▶ _Source data_:
--
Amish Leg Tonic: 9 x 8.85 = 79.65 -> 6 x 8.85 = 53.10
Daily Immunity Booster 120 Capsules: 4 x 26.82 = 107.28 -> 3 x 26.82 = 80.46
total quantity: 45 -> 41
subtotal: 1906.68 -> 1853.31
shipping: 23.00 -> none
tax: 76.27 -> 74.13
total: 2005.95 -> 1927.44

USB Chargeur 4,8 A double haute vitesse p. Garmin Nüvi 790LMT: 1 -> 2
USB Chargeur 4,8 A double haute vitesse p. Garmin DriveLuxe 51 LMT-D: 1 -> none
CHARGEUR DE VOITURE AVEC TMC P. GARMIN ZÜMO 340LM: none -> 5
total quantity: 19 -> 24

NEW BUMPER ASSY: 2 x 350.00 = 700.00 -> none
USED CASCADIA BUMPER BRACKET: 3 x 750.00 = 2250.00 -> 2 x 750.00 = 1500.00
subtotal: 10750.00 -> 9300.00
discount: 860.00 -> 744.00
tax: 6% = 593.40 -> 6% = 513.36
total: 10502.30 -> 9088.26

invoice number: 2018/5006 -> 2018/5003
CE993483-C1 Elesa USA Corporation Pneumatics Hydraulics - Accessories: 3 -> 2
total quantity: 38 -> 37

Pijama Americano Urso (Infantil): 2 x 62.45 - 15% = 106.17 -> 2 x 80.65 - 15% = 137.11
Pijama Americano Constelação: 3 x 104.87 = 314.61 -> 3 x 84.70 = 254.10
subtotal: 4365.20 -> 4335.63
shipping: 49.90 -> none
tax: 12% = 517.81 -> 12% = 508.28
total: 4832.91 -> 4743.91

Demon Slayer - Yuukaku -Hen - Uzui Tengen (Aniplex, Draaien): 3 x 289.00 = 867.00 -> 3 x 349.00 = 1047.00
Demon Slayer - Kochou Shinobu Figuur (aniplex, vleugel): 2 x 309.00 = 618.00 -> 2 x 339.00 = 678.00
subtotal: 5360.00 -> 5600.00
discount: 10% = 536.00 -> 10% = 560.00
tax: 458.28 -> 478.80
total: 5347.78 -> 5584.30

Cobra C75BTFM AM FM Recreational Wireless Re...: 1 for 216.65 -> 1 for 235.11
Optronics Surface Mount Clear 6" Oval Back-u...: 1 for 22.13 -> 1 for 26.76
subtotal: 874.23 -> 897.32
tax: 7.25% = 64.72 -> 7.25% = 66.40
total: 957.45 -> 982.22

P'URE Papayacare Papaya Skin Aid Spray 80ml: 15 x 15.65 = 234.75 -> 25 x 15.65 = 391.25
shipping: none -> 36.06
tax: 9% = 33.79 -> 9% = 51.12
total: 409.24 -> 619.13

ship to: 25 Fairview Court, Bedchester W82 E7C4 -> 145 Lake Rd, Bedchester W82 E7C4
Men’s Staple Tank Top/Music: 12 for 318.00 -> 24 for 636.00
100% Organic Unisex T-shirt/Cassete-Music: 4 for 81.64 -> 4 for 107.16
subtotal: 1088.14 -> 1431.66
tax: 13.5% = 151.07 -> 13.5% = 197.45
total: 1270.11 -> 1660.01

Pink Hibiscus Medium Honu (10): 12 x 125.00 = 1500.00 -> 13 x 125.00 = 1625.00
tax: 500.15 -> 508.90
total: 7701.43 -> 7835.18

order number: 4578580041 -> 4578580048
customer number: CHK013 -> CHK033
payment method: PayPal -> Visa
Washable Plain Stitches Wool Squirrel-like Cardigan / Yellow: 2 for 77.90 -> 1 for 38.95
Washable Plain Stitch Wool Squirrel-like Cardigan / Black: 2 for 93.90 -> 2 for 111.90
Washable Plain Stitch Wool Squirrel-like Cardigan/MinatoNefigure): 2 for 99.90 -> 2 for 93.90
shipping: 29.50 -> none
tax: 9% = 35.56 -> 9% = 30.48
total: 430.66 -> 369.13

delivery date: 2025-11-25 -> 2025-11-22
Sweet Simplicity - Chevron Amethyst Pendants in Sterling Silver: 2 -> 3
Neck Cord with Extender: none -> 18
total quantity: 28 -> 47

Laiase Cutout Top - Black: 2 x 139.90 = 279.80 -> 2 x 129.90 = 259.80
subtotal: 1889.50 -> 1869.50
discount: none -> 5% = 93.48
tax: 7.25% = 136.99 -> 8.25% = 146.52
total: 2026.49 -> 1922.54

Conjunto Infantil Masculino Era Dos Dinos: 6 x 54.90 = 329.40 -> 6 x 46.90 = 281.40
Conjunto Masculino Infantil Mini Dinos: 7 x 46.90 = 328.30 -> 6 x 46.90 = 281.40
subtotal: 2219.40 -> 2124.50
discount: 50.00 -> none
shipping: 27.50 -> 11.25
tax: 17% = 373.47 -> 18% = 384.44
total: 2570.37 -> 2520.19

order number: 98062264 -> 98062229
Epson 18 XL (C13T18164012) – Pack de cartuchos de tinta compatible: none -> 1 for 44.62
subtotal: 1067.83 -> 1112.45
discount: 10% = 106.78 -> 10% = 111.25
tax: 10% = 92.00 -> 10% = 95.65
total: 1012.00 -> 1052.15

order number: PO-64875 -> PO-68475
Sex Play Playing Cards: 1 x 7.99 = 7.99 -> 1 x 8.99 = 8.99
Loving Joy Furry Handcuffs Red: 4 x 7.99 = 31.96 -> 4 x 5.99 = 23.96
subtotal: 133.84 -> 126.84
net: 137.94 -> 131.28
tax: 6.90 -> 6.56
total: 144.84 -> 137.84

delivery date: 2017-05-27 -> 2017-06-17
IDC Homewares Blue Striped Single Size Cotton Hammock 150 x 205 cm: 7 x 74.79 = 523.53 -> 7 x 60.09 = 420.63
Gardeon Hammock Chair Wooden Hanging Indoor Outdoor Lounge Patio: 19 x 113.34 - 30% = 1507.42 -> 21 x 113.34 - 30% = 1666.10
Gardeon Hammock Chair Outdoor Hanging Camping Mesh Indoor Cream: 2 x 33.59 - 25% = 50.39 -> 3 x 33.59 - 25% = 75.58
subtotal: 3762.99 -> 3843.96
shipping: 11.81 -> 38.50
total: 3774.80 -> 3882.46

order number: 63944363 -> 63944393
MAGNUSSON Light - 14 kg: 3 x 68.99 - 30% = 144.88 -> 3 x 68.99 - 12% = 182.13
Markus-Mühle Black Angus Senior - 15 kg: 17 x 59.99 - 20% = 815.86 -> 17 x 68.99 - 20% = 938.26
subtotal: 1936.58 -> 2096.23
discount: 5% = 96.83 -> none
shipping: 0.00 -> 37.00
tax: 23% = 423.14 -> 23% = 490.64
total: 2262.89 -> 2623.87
--
▶ _Problem description_: The answer consists of the line holding "Gardeon Hammock Chair Wooden" and every line after it up to the end of the records, word for word.

▶ _Output below_:
Gardeon Hammock Chair Wooden Hanging Indoor Outdoor Lounge Patio: 19 x 113.34 - 30% = 1507.42 -> 21 x 113.34 - 30% = 1666.10
Gardeon Hammock Chair Outdoor Hanging Camping Mesh Indoor Cream: 2 x 33.59 - 25% = 50.39 -> 3 x 33.59 - 25% = 75.58
subtotal: 3762.99 -> 3843.96
shipping: 11.81 -> 38.50
total: 3774.80 -> 3882.46

order number: 63944363 -> 63944393
MAGNUSSON Light - 14 kg: 3 x 68.99 - 30% = 144.88 -> 3 x 68.99 - 12% = 182.13
Markus-Mühle Black Angus Senior - 15 kg: 17 x 59.99 - 20% = 815.86 -> 17 x 68.99 - 20% = 938.26
subtotal: 1936.58 -> 2096.23
discount: 5% = 96.83 -> none
shipping: 0.00 -> 37.00
tax: 23% = 423.14 -> 23% = 490.64
total: 2262.89 -> 2623.87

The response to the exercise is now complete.